|System: PS3 (PSN)||Review Rating Legend|
|Dev: Titan Studios||1.0 - 1.9 = Avoid||4.0 - 4.4 = Great|
|Pub: SONY||2.0 - 2.4 = Poor||4.5 - 4.9 = Must Buy|
|Release: July 30, 2009||2.5 - 2.9 = Average||5.0 = The Best|
|Players: 1-32||3.0 - 3.4 = Fair|
|ESRB Rating: Teen||3.5 - 3.9 = Good|
by Jonathan Marx
As a reviewer of video games, I often have to slog through poorly contrived titles that are simply a waste of my time. By the same token, there are also many great games out there I get to analyze that keenly remind me why I love the video gaming industry. Fat Princess is one of those titles. Heading online and taking on more than 30 other players in a mad dash to reap carnage and steal back your porcine princess from the clutches of your foes is an absolute delight. While the concept is simple, there's enough complexity and polished touches to keep gamers playing this one for years to come.

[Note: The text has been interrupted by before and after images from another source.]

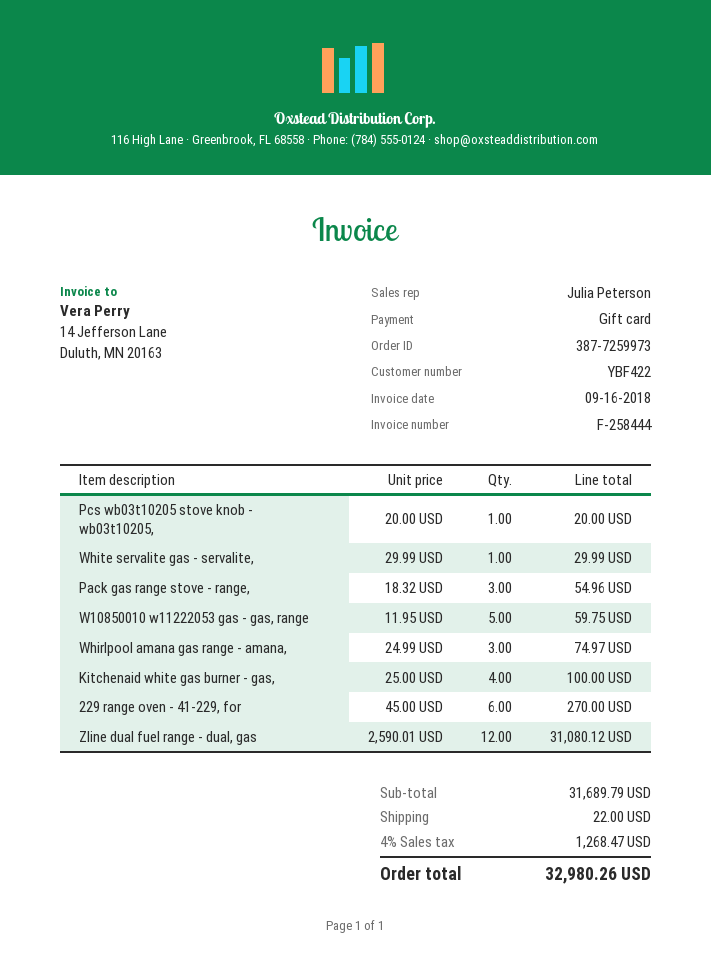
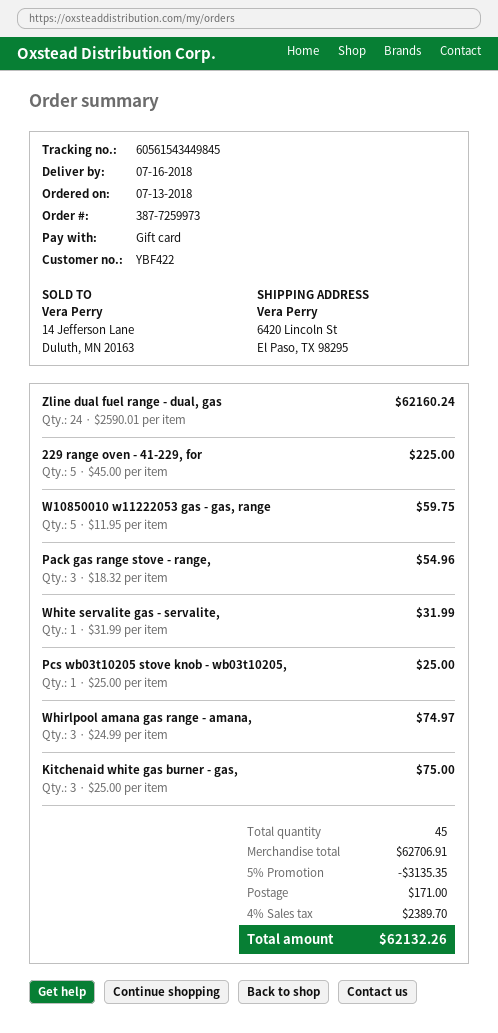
Pcs wb03t10205 stove knob - wb03t10205,: 1 x 20.00 = 20.00 -> 1 x 25.00 = 25.00
White servalite gas - servalite,: 1 x 29.99 = 29.99 -> 1 x 31.99 = 31.99
Kitchenaid white gas burner - gas,: 4 x 25.00 = 100.00 -> 3 x 25.00 = 75.00
229 range oven - 41-229, for: 6 x 45.00 = 270.00 -> 5 x 45.00 = 225.00
Zline dual fuel range - dual, gas: 12 x 2590.01 = 31080.12 -> 24 x 2590.01 = 62160.24
subtotal: 31689.79 -> 62706.91
discount: none -> 5% = 3135.35
shipping: 22.00 -> 171.00
tax: 4% = 1268.47 -> 4% = 2389.70
total: 32980.26 -> 62132.26

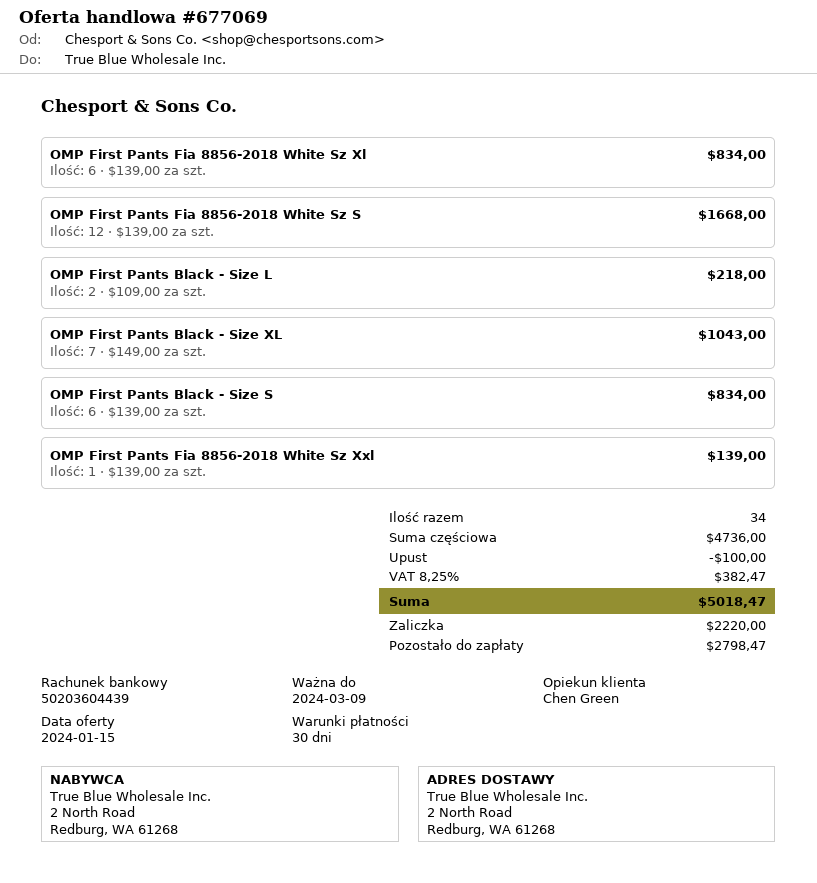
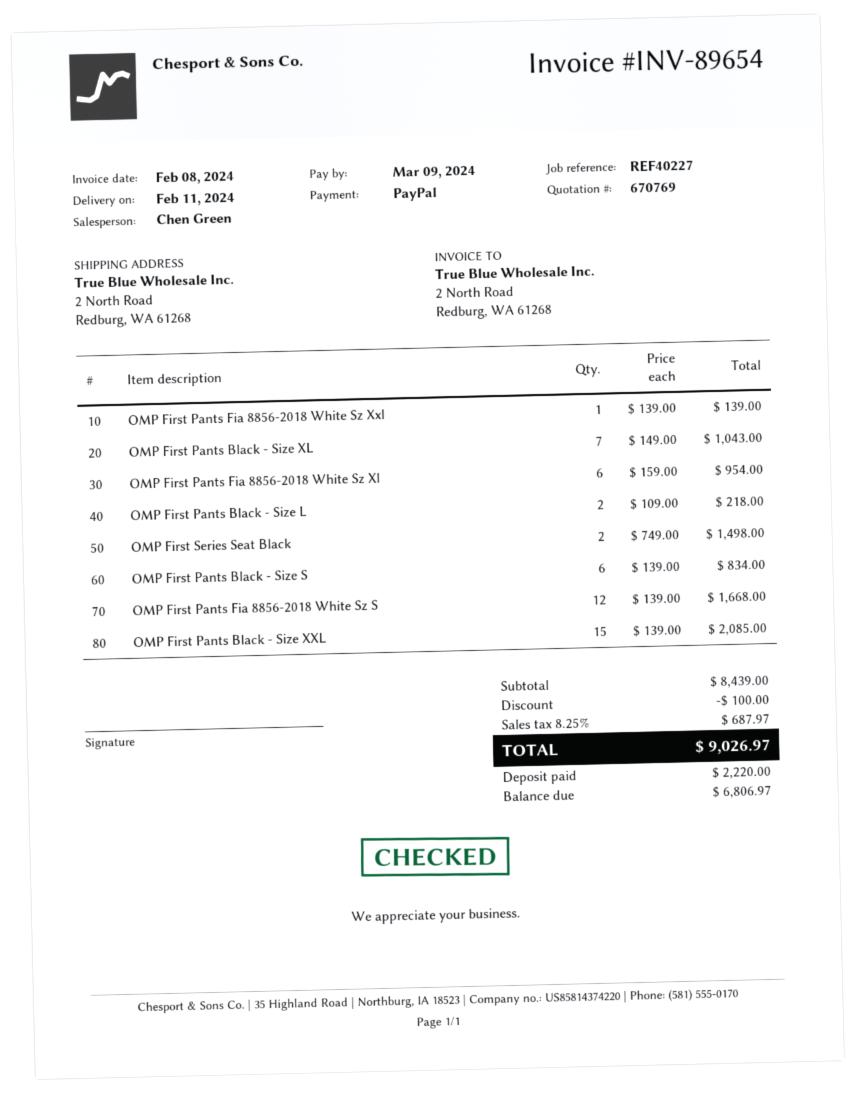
quote number: 677069 -> 670769
OMP First Pants Fia 8856-2018 White Sz Xl: 6 x 139.00 = 834.00 -> 6 x 159.00 = 954.00
OMP First Series Seat Black: none -> 2 x 749.00 = 1498.00
OMP First Pants Black - Size XXL: none -> 15 x 139.00 = 2085.00
subtotal: 4736.00 -> 8439.00
tax: 8.25% = 382.47 -> 8.25% = 687.97
total: 5018.47 -> 9026.97
balance: 2798.47 -> 6806.97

In Fat Princess, players are divided into two opposing armies: Red Team vs. Blue Team. In the offline mode of play, these competing kingdoms are fighting to capture the other side's monarch before the fabled Prince Albert comes to the land. You see, by kidnapping the other princess, yours is free to marry Prince Charming without competition from her rival, ensuring your kingdom's prosperity. Along the way, giggle-inducing storyboards tell the tale in bright, cheery, hilarious fashion. This single-player story mode is divided into chapters and serves both as the tutorial and a clever introduction to the game types. The storybook presentation and the excellent environment / character design gets players ready and raring to go. Additionally, quick play as well as an arena-based gladiatorial mode are available for players to hone their skills.
While "Playing with Yourself" is a great way to learn the ins and outs of gameplay, "Playing with Others" is how this game is meant to be played. Fat Princess allows up to 32 players to head online and battle it out for supremacy. Each individual is allowed to customize their character with silly beards, hairstyles, and skin tones, as well as choose their role on the battlefield. Unlike your character's visage, players can change out their role on the fly by picking up hats in the leftover gore strewn across the environment or from hat machines back at their team's castle. While players are bound to find a couple of roles they prefer, each of the five character types (Priest, Warrior, Ranger, Wizard, and Worker) are essential and fun to use.
Each role has a standard and charged attack. Priests are healers that support others well by targeting individual players or healing a group with an area of effect spell. Likewise, Wizards can choose between different spell types and damage individuals or groups with their magical attacks. Warriors and Rangers are the primary attacking units. Warriors have a lot of health and can get right into the mix, causing havoc to the enemy. Rangers are better served by standing back and firing their missiles into the crowd. Regardless, their charged shots do massive damage to occupied foes. Workers, at least initially, aren't attacking units. Rather, they are there to collect resources, feed the captured princess (in order to make her fat and difficult to move), construct siege implements (bridges, ladders, catapult platforms, etc.), and destroy enemy emplacements, such as castle gates, efficiently.
As if five main character types didn't provide enough variety, teams can also upgrade their roles by collecting resources. Once a hat machine has been upgraded, you can then use that role's alternative abilities. For example, Rangers upgrade their arsenal from bows and arrows to a blunderbuss that's deadly at close-range. Moreover, Priests are able to switch from healing to health draining. This is extremely effective against groups of enemies because you can drain their life-force down to near zero and have your buddies mop them up. Workers also become far less passive after the upgrade. Not only can they do all the busy tasks to support your team, they eventually become bombardiers and are very efficient at taking out enemies from the periphery with their grenade-like attacks.
Being able to choose from a ton of battlefield roles keeps gameplay very fresh. Also, it adds an element strategy to the game initially belied by the simple button inputs. Working together with buddies online with the right mix of characters is utterly devastating and supremely satisfying. Adding to the strategy, the varied map types (nine in total) force players to conquer their enemies in different ways.
Finally, the game also offers four different scenario types that help mix things up. Rescue the Princess is the standard game format that has your army trying to capture the other team's princess while retaining yours within the friendly confines of your castle. Have both princesses in your possession for 30 seconds and you win. Snatch n' Grab has your team simply kidnapping the other princess three times (first team to three wins). Team Deathmatch is merely a matter of killing the other team enough until their pool of respawn points dwindles to nothing. In Invasion, teams have to capture control points called outposts throughout the map. By controlling at least 50% of them, your team will chip away at the other team's morale reserves until victory is attained. Every game mode is a bunch of fun, requiring subtle strategic changes. However, Rescue the Princess is likely to be the majority of players' favorite mode.